-- Entries provided follows --

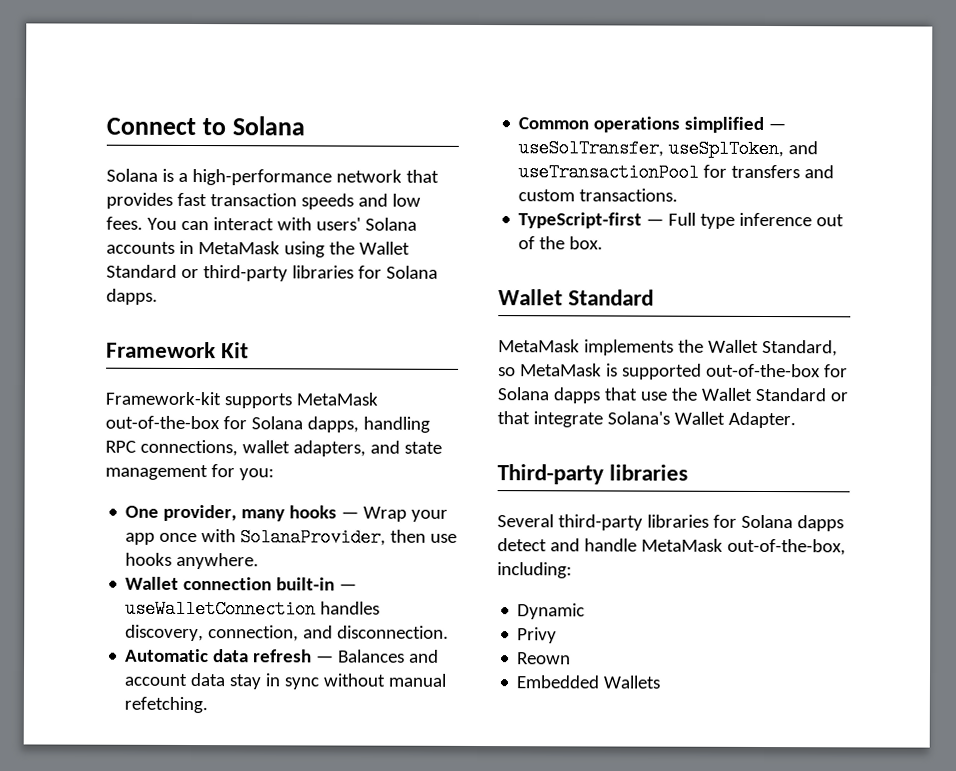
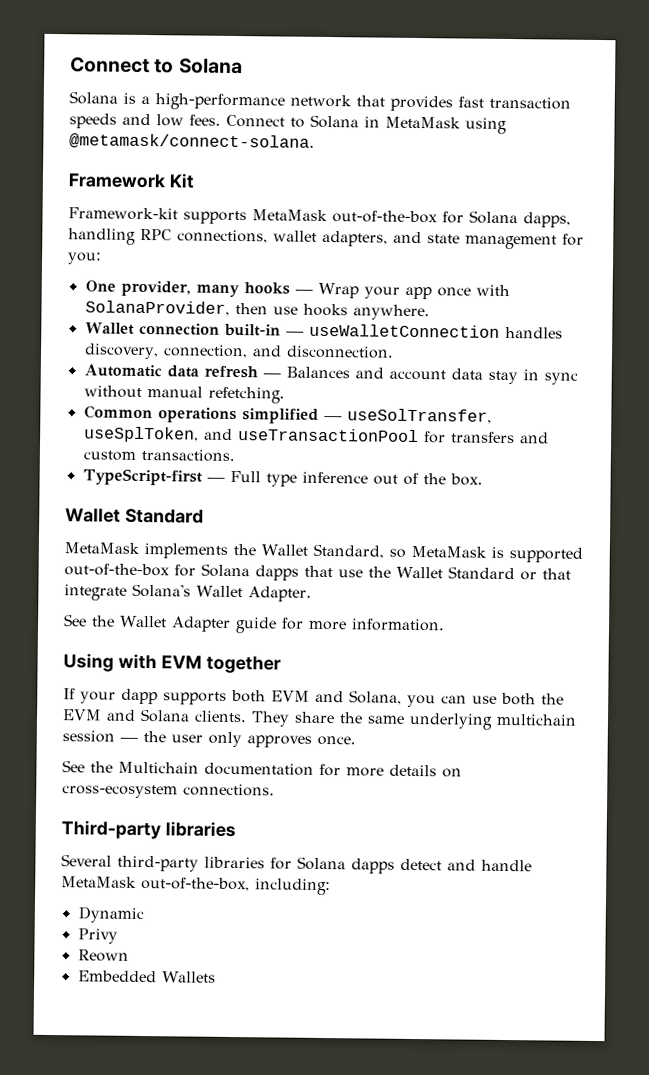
- You can interact with users' Solana accounts in MetaMask using the Wallet Standard or third-party libraries for Solana dapps.
+ Connect to Solana in MetaMask using @metamask/connect-solana.
+ See the Wallet Adapter guide for more information.
+ Using with EVM together
+ If your dapp supports both EVM and Solana, you can use both the EVM and Solana clients. They share the same underlying multichain session — the user only approves once.
+ See the Multichain documentation for more details on cross-ecosystem connections.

-- Entries provided concluded --

Task goal ::
The response should hold only an exact repeat of the lines from the one with "for more information." to the final line of the listing above.

Answer section ::
+ See the Wallet Adapter guide for more information.
+ Using with EVM together
+ If your dapp supports both EVM and Solana, you can use both the EVM and Solana clients. They share the same underlying multichain session — the user only approves once.
+ See the Multichain documentation for more details on cross-ecosystem connections.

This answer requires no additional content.